BEGIN Records for this task

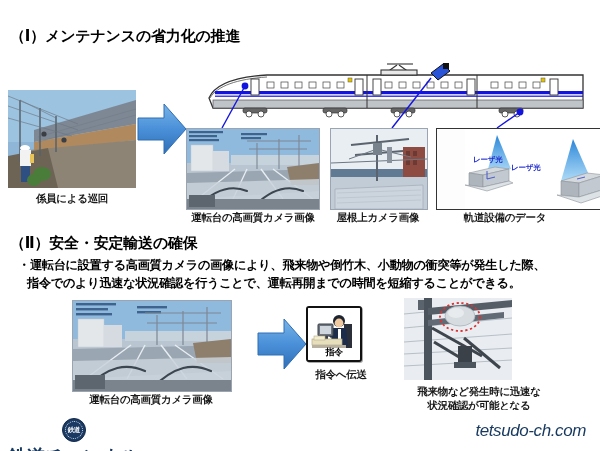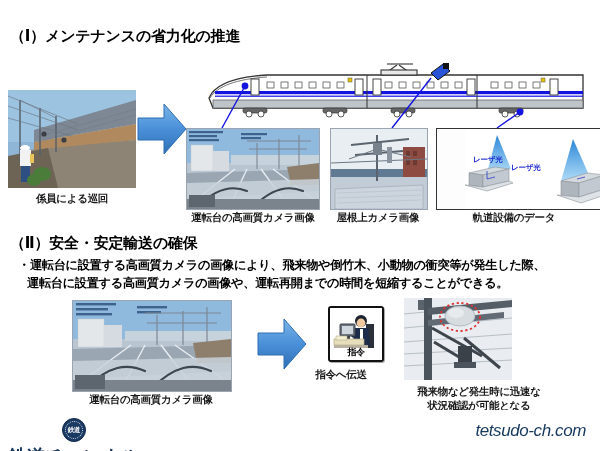--- a/index.html
+++ b/index.html
@@ -397,7 +397,7 @@
     <div class="laser-label" style="left:36px;top:26px;">レーザ光</div>
     <div class="laser-label" style="left:74px;top:34px;">レーザ光</div>
   </div>
-  <div class="caption" style="left:436px;top:211px;width:156px;text-align:center;">軌道設備のデータ</div>
+  <div class="caption" style="left:427px;top:211px;width:156px;text-align:center;">軌道設備のデータ</div>
 
   <div class="sec-title" style="left:10px;top:234px;">（Ⅱ）安全・安定輸送の確保</div>
 

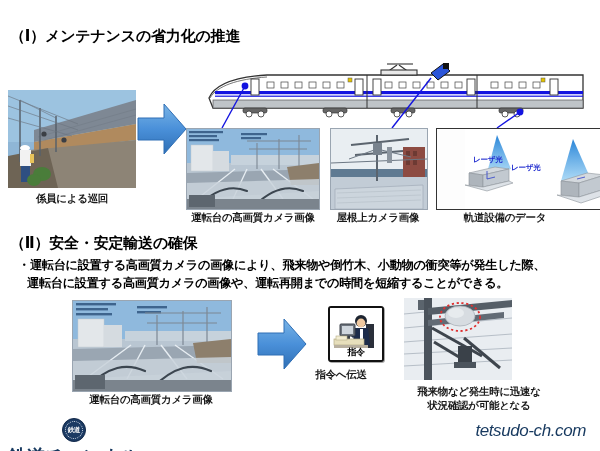--- a/index.html
+++ b/index.html
@@ -403,7 +403,7 @@
 
   <div class="sec-body" style="left:18px;top:257px;width:576px;">
     <span>・運転台に設置する高画質カメラの画像により、飛来物や倒竹木、小動物の衝突等が発生した際、</span>
-    <span class="l2">運転台に設置する高画質カメラの画像や、運転再開までの時間を短縮することができる。</span>
+    <span class="l2">指令でのより迅速な状況確認を行うことで、運転再開までの時間を短縮することができる。</span>
   </div>
 
   <div class="photo" style="left:72px;top:300px;width:158px;height:90px;border:1px solid #9aa5b1;">

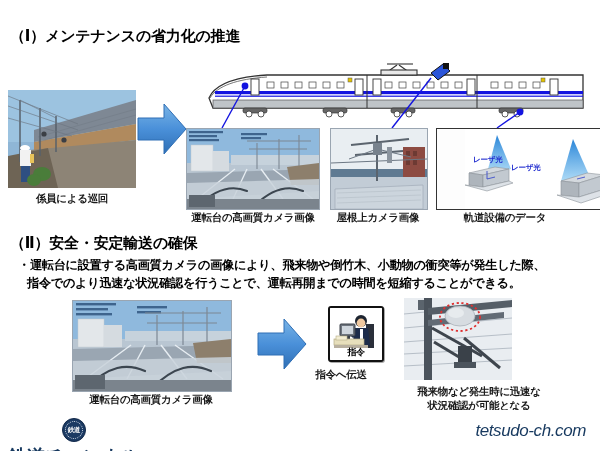--- a/index.html
+++ b/index.html
@@ -459,7 +459,7 @@
     </svg>
   </div>
 
-  <div class="cmd-icon" style="left:328px;top:306px;width:52px;height:52px;">
+  <div class="cmd-icon" style="left:306px;top:306px;width:52px;height:52px;">
     <svg style="position:absolute;inset:0;" viewBox="0 0 52 52" preserveAspectRatio="none">
       <rect width="52" height="52" fill="#ffffff"></rect>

END Records for this task

• [Assignment]:
Omitting the images, output each record precisely as written.

• [Response box]:
--- a/index.html
+++ b/index.html
@@ -397,7 +397,7 @@
     <div class="laser-label" style="left:36px;top:26px;">レーザ光</div>
     <div class="laser-label" style="left:74px;top:34px;">レーザ光</div>
   </div>
-  <div class="caption" style="left:436px;top:211px;width:156px;text-align:center;">軌道設備のデータ</div>
+  <div class="caption" style="left:427px;top:211px;width:156px;text-align:center;">軌道設備のデータ</div>
 
   <div class="sec-title" style="left:10px;top:234px;">（Ⅱ）安全・安定輸送の確保</div>
 

--- a/index.html
+++ b/index.html
@@ -403,7 +403,7 @@
 
   <div class="sec-body" style="left:18px;top:257px;width:576px;">
     <span>・運転台に設置する高画質カメラの画像により、飛来物や倒竹木、小動物の衝突等が発生した際、</span>
-    <span class="l2">運転台に設置する高画質カメラの画像や、運転再開までの時間を短縮することができる。</span>
+    <span class="l2">指令でのより迅速な状況確認を行うことで、運転再開までの時間を短縮することができる。</span>
   </div>
 
   <div class="photo" style="left:72px;top:300px;width:158px;height:90px;border:1px solid #9aa5b1;">

--- a/index.html
+++ b/index.html
@@ -459,7 +459,7 @@
     </svg>
   </div>
 
-  <div class="cmd-icon" style="left:328px;top:306px;width:52px;height:52px;">
+  <div class="cmd-icon" style="left:306px;top:306px;width:52px;height:52px;">
     <svg style="position:absolute;inset:0;" viewBox="0 0 52 52" preserveAspectRatio="none">
       <rect width="52" height="52" fill="#ffffff"></rect>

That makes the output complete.